English 143N

Prose Nonfiction: Food Writing

Section Semester Instructor Time Location Session Course Areas
1 Summer 2019 Stevenson, Max
TuTh 2-5 246 Dwinelle C

Book List

Reichl, Ruth: The Best American Food Writing 2018


This eight-week summer class centers on workshopping your own literary nonfiction, helping you draw on the distinctive forms and techniques of the personal essay, memoir, travel writing, cultural criticism, and journalistic reportage to speak to, on, about, through, or with food. 

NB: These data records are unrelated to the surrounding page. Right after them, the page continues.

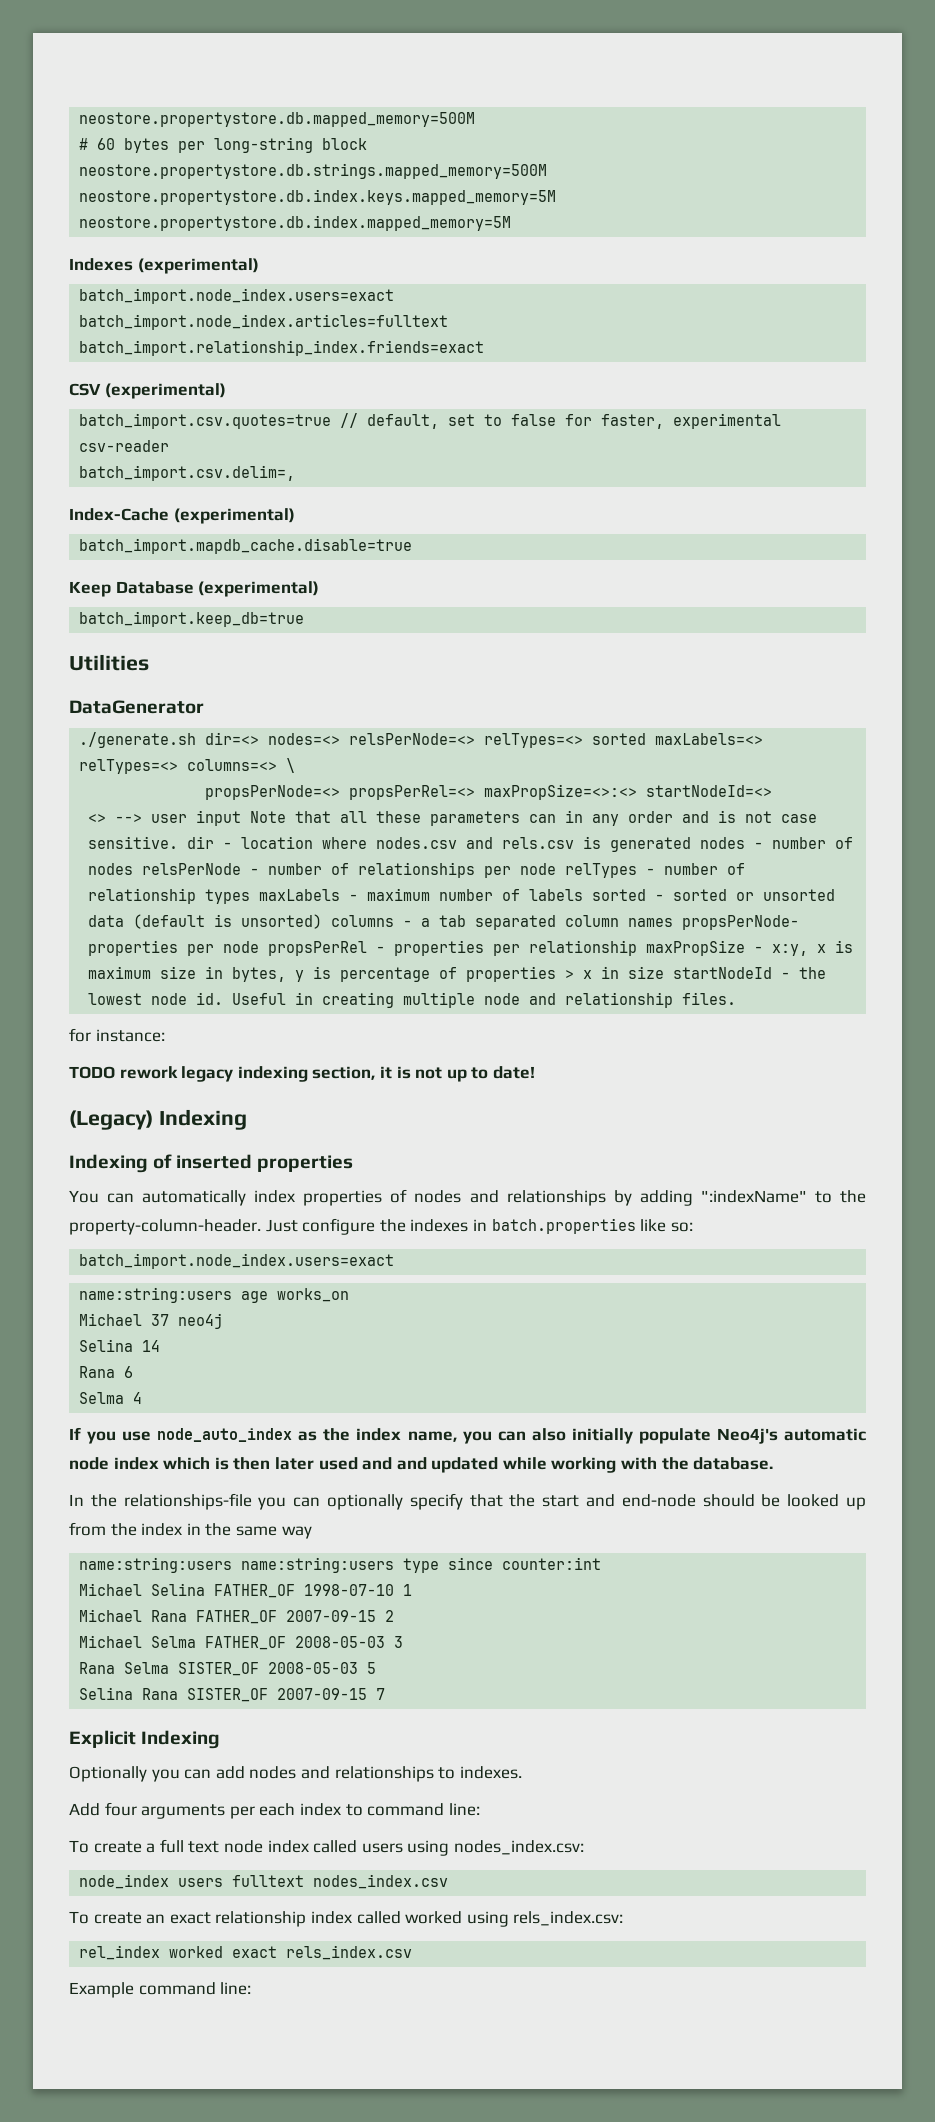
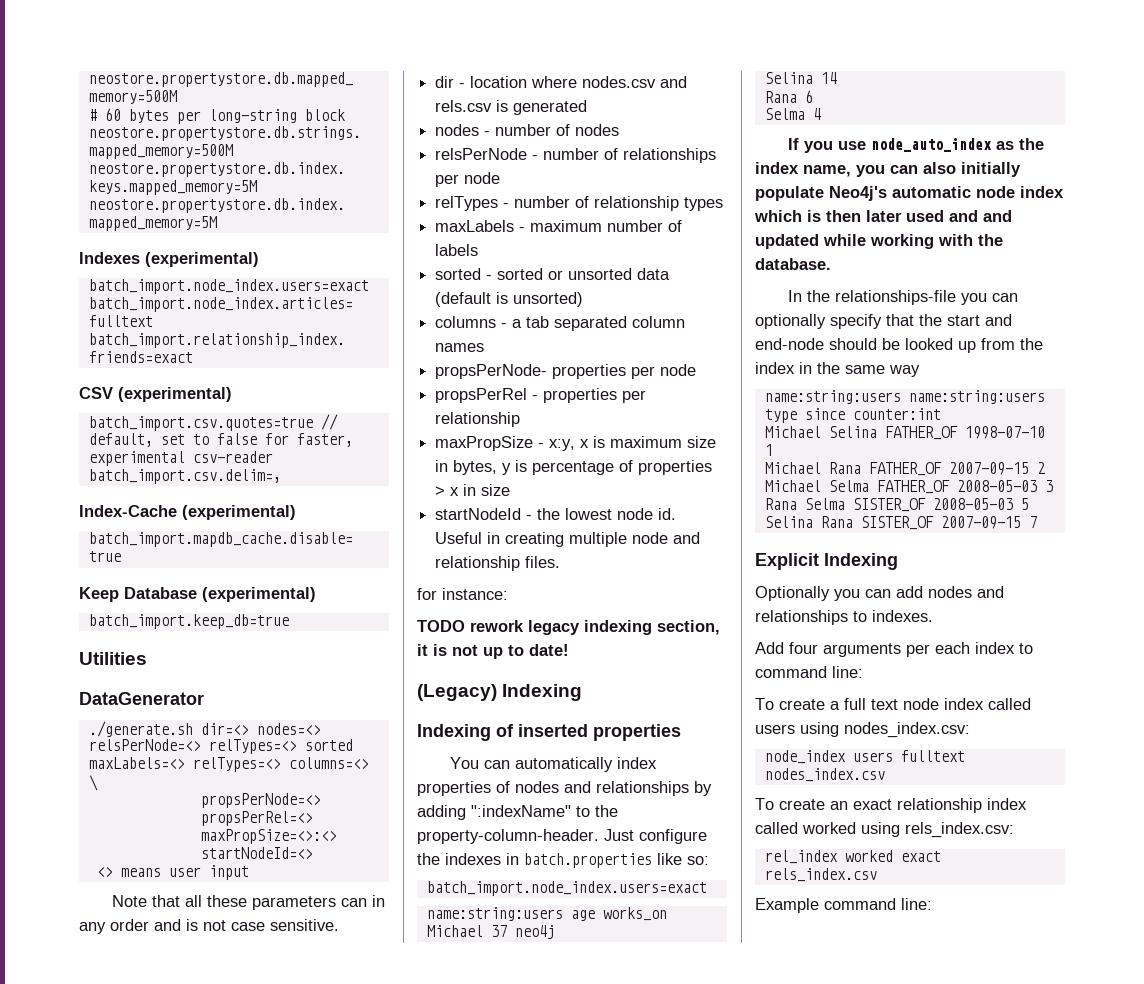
[115,814,143,823] --> -> [120,868,161,877] means
(242, 818) none -> (249, 872) //
(179, 842) none -> (339, 925) //
(692, 844) none -> (588, 107) //
(134, 869) none -> (620, 130) //
(557, 869) none -> (501, 178) //
(251, 896) none -> (724, 204) //
(584, 895) none -> (479, 250) //
(323, 921) none -> (584, 299) //
(674, 922) none -> (485, 347) //
(260, 947) none -> (697, 370) //
(638, 948) none -> (521, 419) //
(665, 972) none -> (511, 490) //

Writing thoughtfully about eating presents several peculiar challenges, from the basic difficulty of representing taste through language to the subtle trick of using the ubiquitous and quotidian to shape a distinct and individual voice. In addition to our assigned text (The Best American Food Writing 2018, edited by Ruth Reichl), readings that will help you meet those challenges in your own prose will include pieces by M. F. K. Fisher, Chang-rae Lee, Anthony Bourdain, Jhumpa Lahiri, Fuchsia Dunlop, Gabrielle Hamilton, John McPhee, and a range of other classic and contemporary writers who’ve worked in the genre. Berkeley itself occupies a special place in the history of American food culture, and so we will also draw on its gastronomic resources (read: restaurants, markets, and kitchens) when and wherever possible. 

Assignments will include workshopped and revised essays, a series of more informal written exercises, and careful and considered feedback on the work of your peers. 

Note that while during fall and spring semesters admission to 143N requires an application process, no application is needed to register for the summer version of the course.